## Brief
The expected output is exactly the lines below, starting at the line with "html: none ->" and ending at the line with "color: #a3a3a3 ->", both included; no other line belongs in it.

## Source material
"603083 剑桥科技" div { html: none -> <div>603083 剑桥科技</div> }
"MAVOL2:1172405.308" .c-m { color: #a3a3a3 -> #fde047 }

---

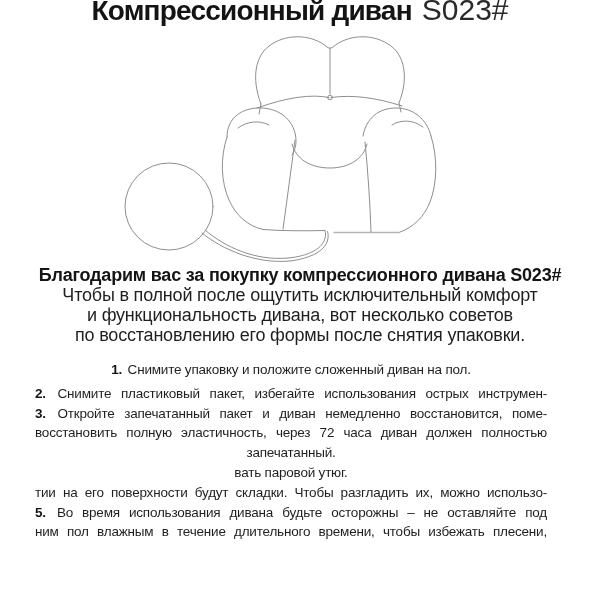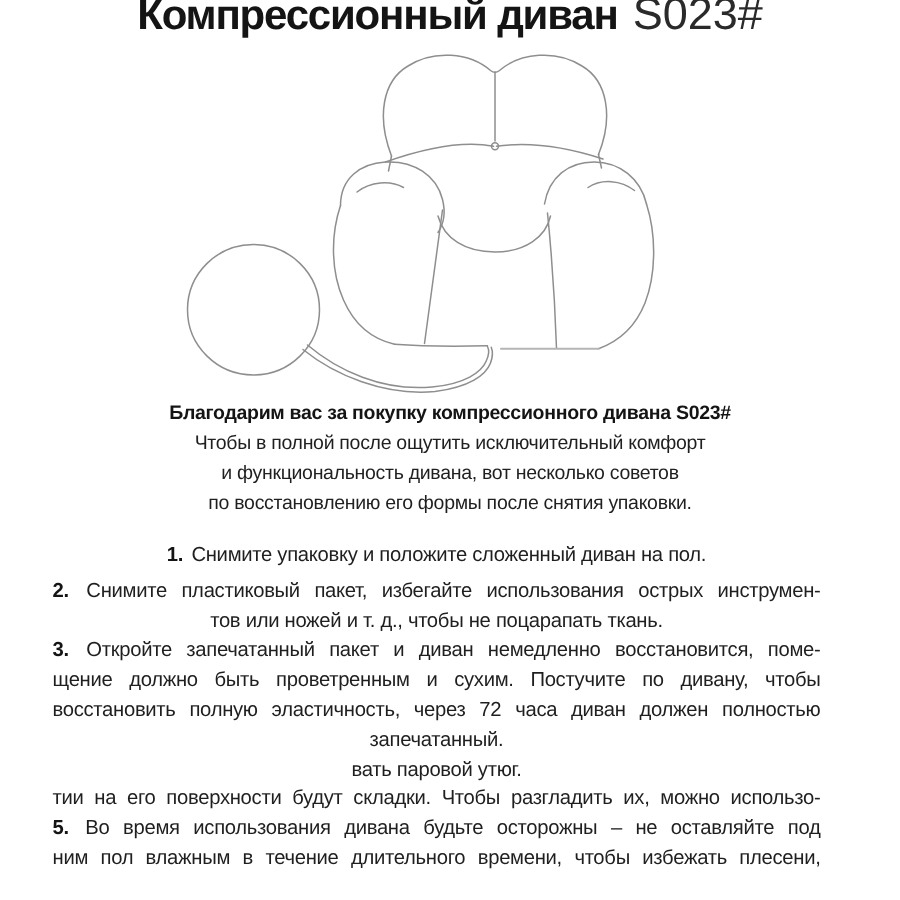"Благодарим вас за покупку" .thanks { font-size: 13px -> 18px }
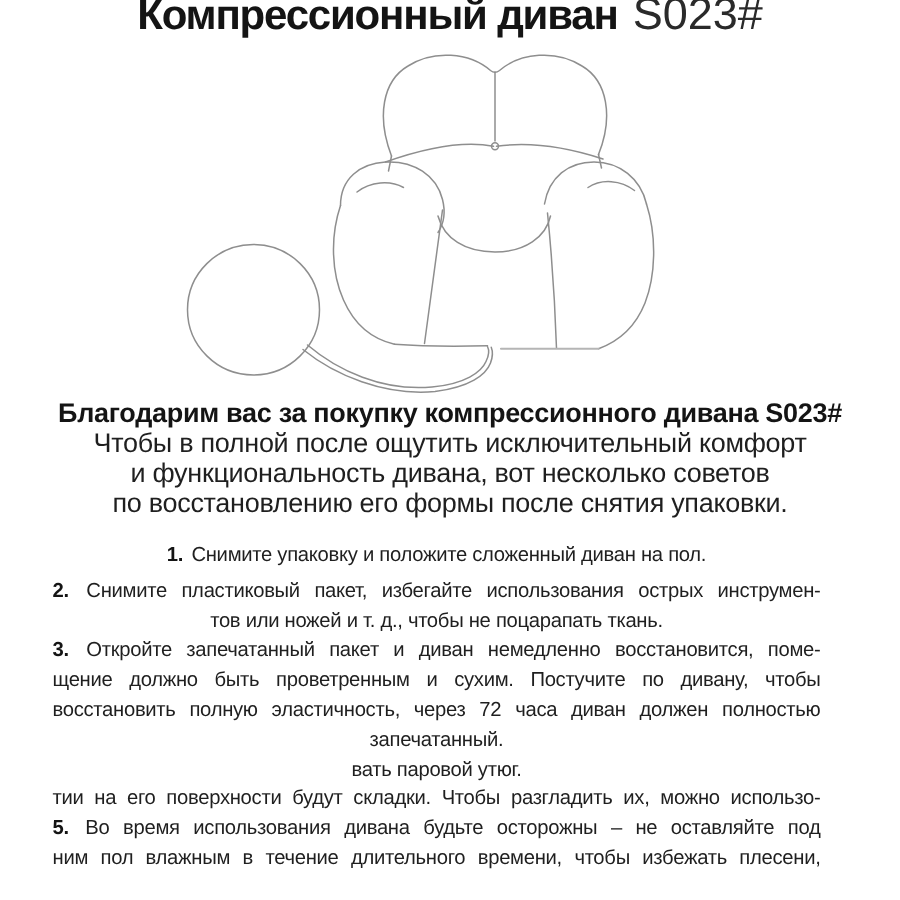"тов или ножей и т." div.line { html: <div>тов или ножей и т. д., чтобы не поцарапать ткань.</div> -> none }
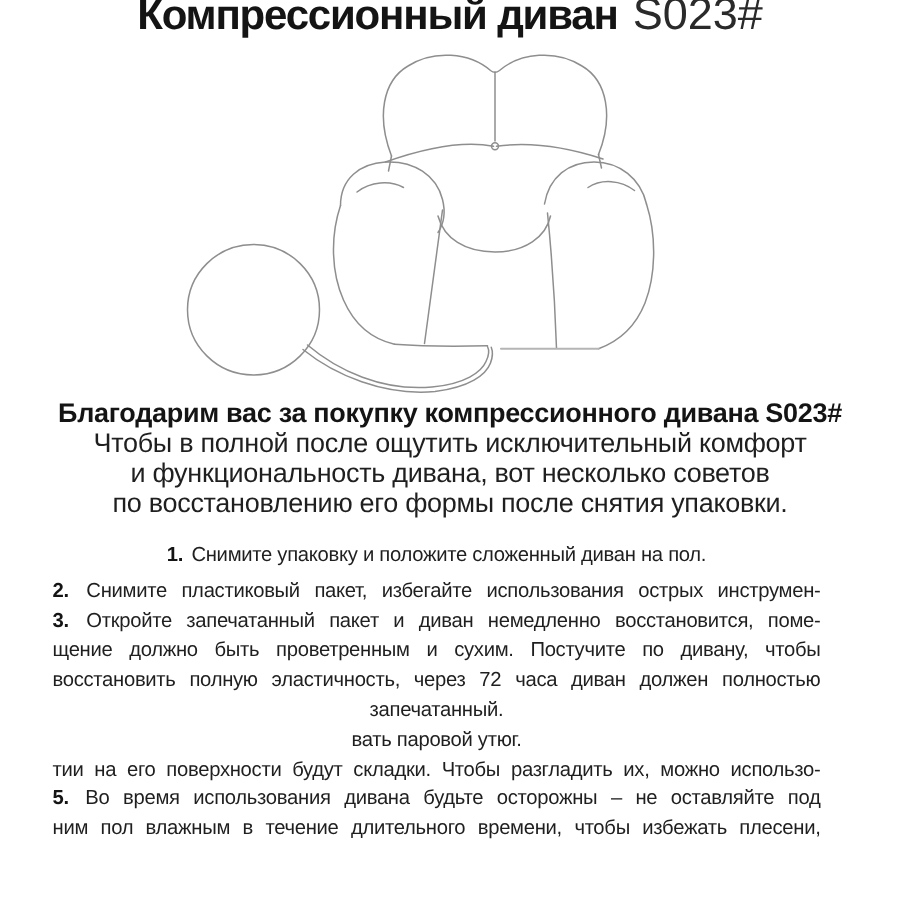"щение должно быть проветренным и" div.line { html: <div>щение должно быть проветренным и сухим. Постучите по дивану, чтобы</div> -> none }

## Answer box
"603083 剑桥科技" div { html: none -> <div>603083 剑桥科技</div> }
"MAVOL2:1172405.308" .c-m { color: #a3a3a3 -> #fde047 }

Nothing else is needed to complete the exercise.